Pom-pom girls strutting around, pop music reverberating around the arena and a “kiss cam” training its sights on the next unsuspecting couple Sounds like a basketball or baseball match, Stateside?

Think again: this is badminton, and probably not as many imagined it.

It is all part of an attempt by the sport’s governing body to attract and keep new fans, the younger the better.

“Increasingly we see ourselves as part of the entertainment business and not only the sports-entertainment business,” Thomas Lund, secretary general of the Badminton World Federation (BWF), told AFP.

“That’s a conscious choice... We are competing for people’s time and attention – on television, on social media, online,” the Dane said on the sidelines of the World Championships in Nanjing, China.

“We want to engage them in badminton and make them think badminton.”

For spectators, that means more than just loud music and the fancy spotlights that rake over the audience between matches.

It is also the thudding “heartbeat” sound that plays to the crowd during a video decision review, ratcheting up the tension, and players walking onto court like rock stars.

“The big thing for us at the moment is to ensure that it is not really about the court or the surroundings, it is really about the players,” said Lund, a former Olympian in the sport.

“It is about... how you present the players, these players that people think of as stars, present them as stars.

“It’s a theatre thing.”

The notorious “kiss cam”, when couples in the crowd are flashed up on the big screen and encouraged to smooch, was in full effect in Nanjing, where Japan’s Kento Momota was crowned men’s champion and Spain’s Carolina Marin won the women’s title.

- More money -

Badminton – popular in Asia and bits of Europe but a niche sport in many countries – is “growing as a sport on many different levels”, according to Lund.

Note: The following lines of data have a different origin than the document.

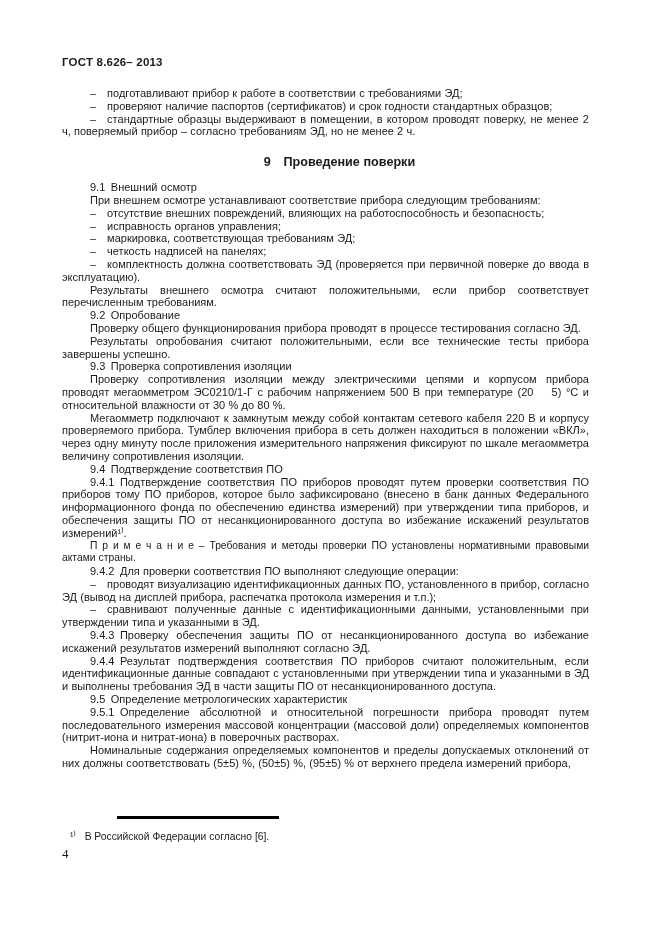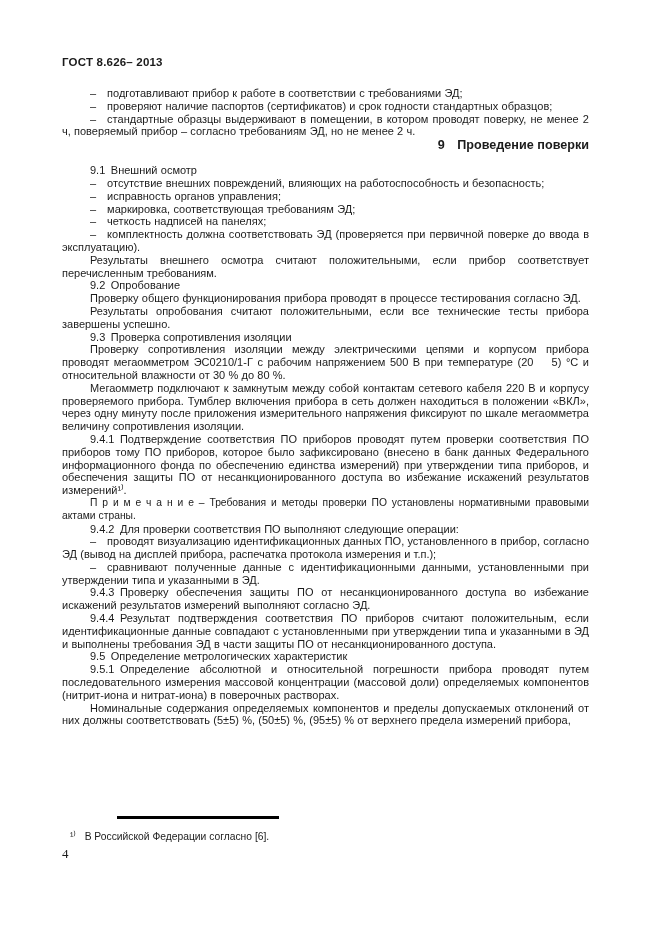--- a/index.html
+++ b/index.html
@@ -25,22 +25,23 @@
     margin: 0;
     font-size: 11px;
     line-height: 12.8px;
     text-align: justify;
     text-indent: 28px;
     word-spacing: 0.2px;
   }
   #doc-body p.h2 {
     font-size: 12.6px;
     font-weight: bold;
-    text-align: right;
+    text-align: center;
     line-height: 14px;
+    margin-top: 17px;
     margin-bottom: 12px;
   }
   #doc-body p.note {
     font-size: 10.3px;
   }
   .footnote-rule {
     position: absolute;
     left: 117px;
     top: 816px;
     width: 162px;
@@ -71,32 +72,34 @@
 <div class="page" style="--bg: #ffffff; --text: #1b1b1b;">
 
   <div class="doc-title">ГОСТ 8.626– 2013</div>
 
   <div id="doc-body">
       <p class="blk list">– подготавливают прибор к работе в соответствии с требованиями ЭД;</p>
       <p class="blk list">– проверяют наличие паспортов (сертификатов) и срок годности стандартных образцов;</p>
       <p class="blk list">– стандартные образцы выдерживают в помещении, в котором проводят поверку, не менее 2 ч, поверяемый прибор – согласно требованиям ЭД, но не менее 2 ч.</p>
       <p class="blk h2">9 Проведение поверки</p>
       <p class="blk para">9.1 Внешний осмотр</p>
+      <p class="blk para">При внешнем осмотре устанавливают соответствие прибора следующим требованиям:</p>
       <p class="blk list">– отсутствие внешних повреждений, влияющих на работоспособность и безопасность;</p>
       <p class="blk list">– исправность органов управления;</p>
       <p class="blk list">– маркировка, соответствующая требованиям ЭД;</p>
       <p class="blk list">– четкость надписей на панелях;</p>
       <p class="blk list">– комплектность должна соответствовать ЭД (проверяется при первичной поверке до ввода в эксплуатацию).</p>
       <p class="blk para">Результаты внешнего осмотра считают положительными, если прибор соответствует перечисленным требованиям.</p>
       <p class="blk para">9.2 Опробование</p>
       <p class="blk para">Проверку общего функционирования прибора проводят в процессе тестирования согласно ЭД.</p>
       <p class="blk para">Результаты опробования считают положительными, если все технические тесты прибора завершены успешно.</p>
       <p class="blk para">9.3 Проверка сопротивления изоляции</p>
       <p class="blk para">Проверку сопротивления изоляции между электрическими цепями и корпусом прибора проводят мегаомметром ЭС0210/1-Г с рабочим напряжением 500 В при температуре (20&nbsp;&nbsp;&nbsp;&nbsp;5) °С и относительной влажности от 30 % до 80 %.</p>
       <p class="blk para">Мегаомметр подключают к замкнутым между собой контактам сетевого кабеля 220 В и корпусу проверяемого прибора. Тумблер включения прибора в сеть должен находиться в положении «ВКЛ», через одну минуту после приложения измерительного напряжения фиксируют по шкале мегаомметра величину сопротивления изоляции.</p>
+      <p class="blk para">9.4 Подтверждение соответствия ПО</p>
       <p class="blk para">9.4.1 Подтверждение соответствия ПО приборов проводят путем проверки соответствия ПО приборов тому ПО приборов, которое было зафиксировано (внесено в банк данных Федерального информационного фонда по обеспечению единства измерений) при утверждении типа приборов, и обеспечения защиты ПО от несанкционированного доступа во избежание искажений результатов измерений¹⁾.</p>
       <p class="blk note">П р и м е ч а н и е – Требования и методы проверки ПО установлены нормативными правовыми актами страны.</p>
       <p class="blk para">9.4.2 Для проверки соответствия ПО выполняют следующие операции:</p>
       <p class="blk list">– проводят визуализацию идентификационных данных ПО, установленного в прибор, согласно ЭД (вывод на дисплей прибора, распечатка протокола измерения и т.п.);</p>
       <p class="blk list">– сравнивают полученные данные с идентификационными данными, установленными при утверждении типа и указанными в ЭД.</p>
       <p class="blk para">9.4.3 Проверку обеспечения защиты ПО от несанкционированного доступа во избежание искажений результатов измерений выполняют согласно ЭД.</p>
       <p class="blk para">9.4.4 Результат подтверждения соответствия ПО приборов считают положительным, если идентификационные данные совпадают с установленными при утверждении типа и указанными в ЭД и выполнены требования ЭД в части защиты ПО от несанкционированного доступа.</p>
       <p class="blk para">9.5 Определение метрологических характеристик</p>
       <p class="blk para">9.5.1 Определение абсолютной и относительной погрешности прибора проводят путем последовательного измерения массовой концентрации (массовой доли) определяемых компонентов (нитрит-иона и нитрат-иона) в поверочных растворах.</p>
       <p class="blk para">Номинальные содержания определяемых компонентов и пределы допускаемых отклонений от них должны соответствовать (5±5) %, (50±5) %, (95±5) % от верхнего предела измерений прибора,</p>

The BWF has attracted new sponsors, notably global banking heavyweight HSBC, and there is more prize money for players, he said.

For the first time, there is a handful of semi-professional referees and later umpires too.

Getting children interested, whether as spectators or players, is a key plank of the Kuala Lumpur-based BWF’s drive to make badminton more popular and find the stars of the future.

“It’s about getting a racquet into their hand and keeping it in there,” said Lund. To that end, the BWF has a schools programme in 132 countries.

Nobody is pretending that badminton will rival football for global popularity, but the BWF believes there is plenty of room to grow.

- More competition -

At the London 2012 Olympics, China cleaned up, winning all five titles.

But those days of Chinese domination have gone, even if the hosts did win the mixed and men’s doubles titles when the World Championships wrapped up on Sunday.

Japan took gold in the women’s doubles to go with Momota’s singles title.

China’s somewhat waning powers can only be good for badminton’s popularity – who wants to see the same country win everything?

“But the good thing is that it is not because China have become worse, it’s that the others have got better, we have seen a rise in standard,” said Lund.

“Japan are fantastic, India are fantastic, Thailand, Chinese Taipei (Taiwan), the Spain story with Carolina (Marin), Denmark still hanging on, which is good for the sport.

“It has become more diverse.”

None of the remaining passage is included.